According to the Commodity Market Analysis System of Shengyi Society, the domestic PTA spot market in May showed a trend of first rising and then falling. As of May 27th, the average price of PTA in the East China region was 4938 yuan/ton, an increase of 7.73% from the beginning of the month.
Looking at the future market, PTA units will undergo centralized maintenance in May, and gradually restart in the latter half of the year. As of the end of the month, the PTA industry’s operating rate is around 78%. After the repair of the disk processing fee, the implementation of device maintenance in June and July may not meet expectations. New production capacity such as Honggang Petrochemical Phase III and Hailun Petrochemical Phase III will be put into operation from June to August, with a focus on loose supply in the long term.
The current settlement price of the main WTI crude oil futures contract in the US crude oil market is $60.89 per barrel, and the settlement price of the August Brent crude oil futures contract is $63.57 per barrel. Trump has postponed imposing tariffs on the European Union, but OPEC and its allies are considering another significant increase in production, so the oil market is weighing the short-term prospects of easing trade tensions and increasing OPEC+supply.
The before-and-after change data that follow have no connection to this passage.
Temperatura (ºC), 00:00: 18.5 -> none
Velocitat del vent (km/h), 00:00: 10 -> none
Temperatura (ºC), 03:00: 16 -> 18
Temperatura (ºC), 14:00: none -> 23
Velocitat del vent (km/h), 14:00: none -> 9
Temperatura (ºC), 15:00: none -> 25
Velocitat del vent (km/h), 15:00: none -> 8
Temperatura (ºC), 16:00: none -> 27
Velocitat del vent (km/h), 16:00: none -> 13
Recently, with the restoration of PX benefits, some domestic and foreign facilities have increased their capacity, and early-stage maintenance facilities have gradually restarted. For example, the 1.6 million ton facilities of Zhongjin Petrochemical and the 4 million ton facilities of Zhejiang Petrochemical have been restarted in advance, resulting in a gradual increase in PX supply. The gradual reduction in downstream polyester production, weakened supply and demand margins, and limited support for crude oil prices have put significant upward pressure on PX. However, as the downstream PTA load gradually increases, the short-term supply and demand of PX are good, and the current spot market supply is tight, PX is still relatively resistant to decline.
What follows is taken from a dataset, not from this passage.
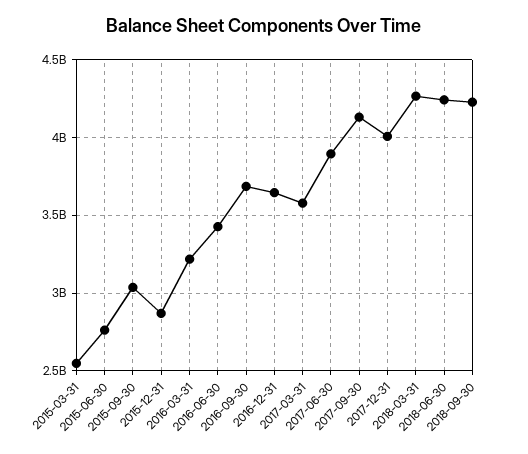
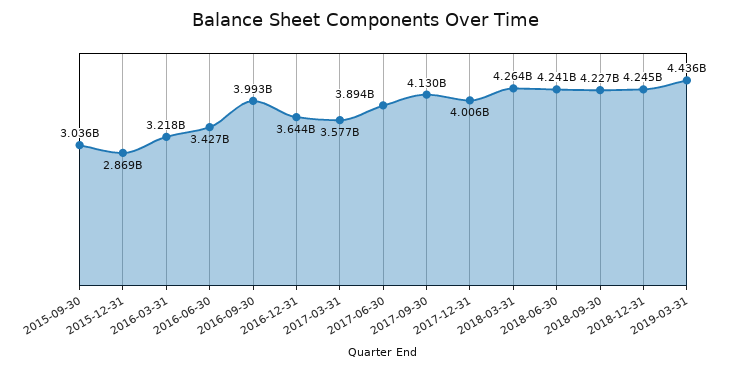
2015-03-31: 2550000000 -> none
2015-06-30: 2750000000 -> none
2016-09-30: 3700000000 -> 3993000000
2018-12-31: none -> 4245000000
2019-03-31: none -> 4436000000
Under the sharp rise in raw material prices, downstream polyester products have expanded their losses, and the main focus is on digesting raw material inventory after low-level stocking at the end. In addition, with the expectation of China’s export rush to the United States gradually coming to an end in late June and the arrival of the off-season for domestic sales, terminal textile enterprises are cautious and cautious, with rigid demand procurement as the main focus, resulting in light trading in the polyester market. The high inventory pressure brought about by nearly 90% of high production will increase, and some polyester factories have begun to implement production cuts. It is expected that there will be a greater certainty of production cuts in the third quarter.
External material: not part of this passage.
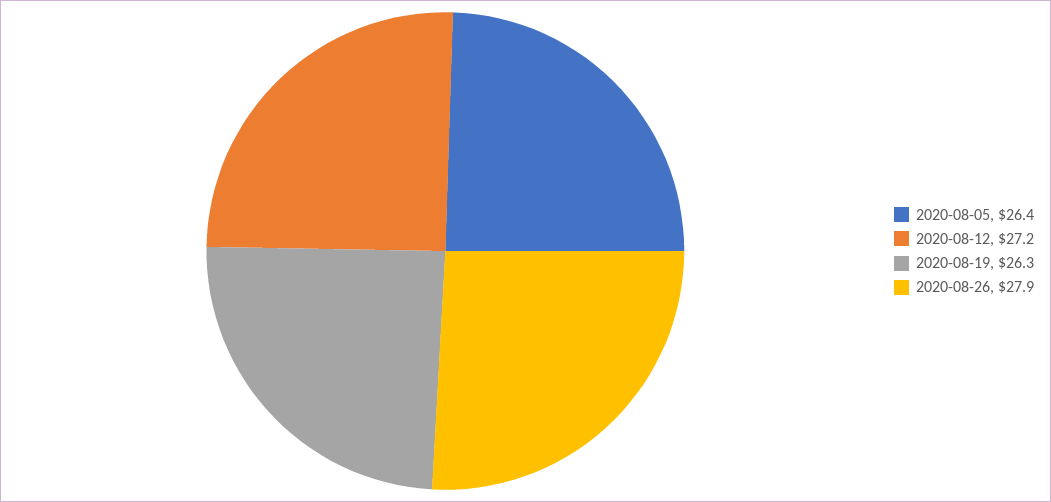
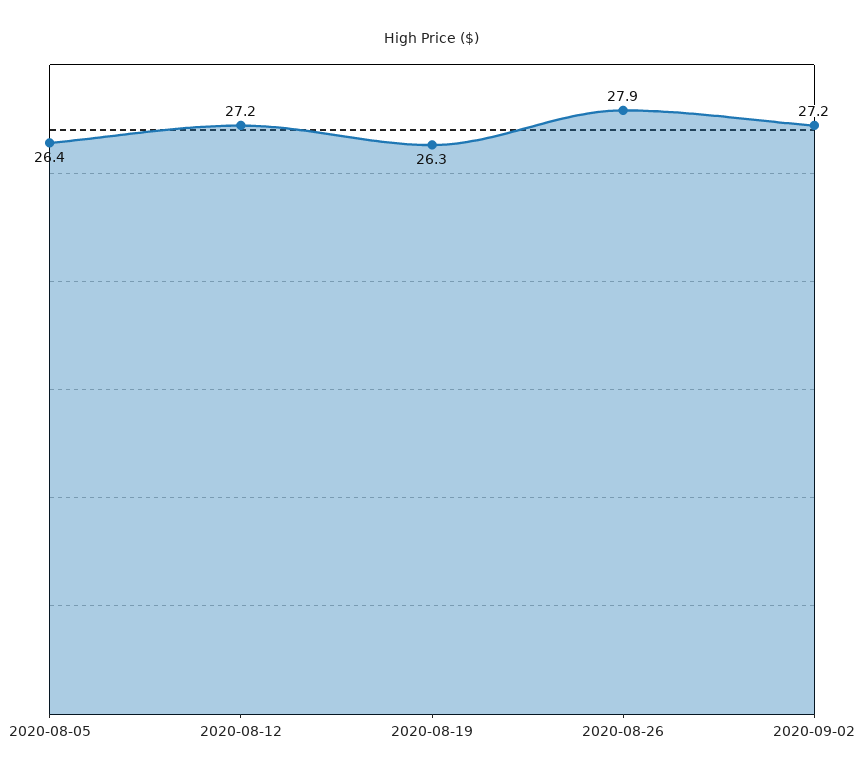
2020-09-02: none -> 27.2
Overall, analysts from Shengyi Society believe that crude oil prices are dominated by geopolitical risks and policy games, and unexpected events may drive up oil price volatility. The increase in supply brought about by downstream polyester production reduction and the introduction of new PTA production capacity will suppress the upward space of PTA prices, and it is expected that the PTA market will be under pressure in June.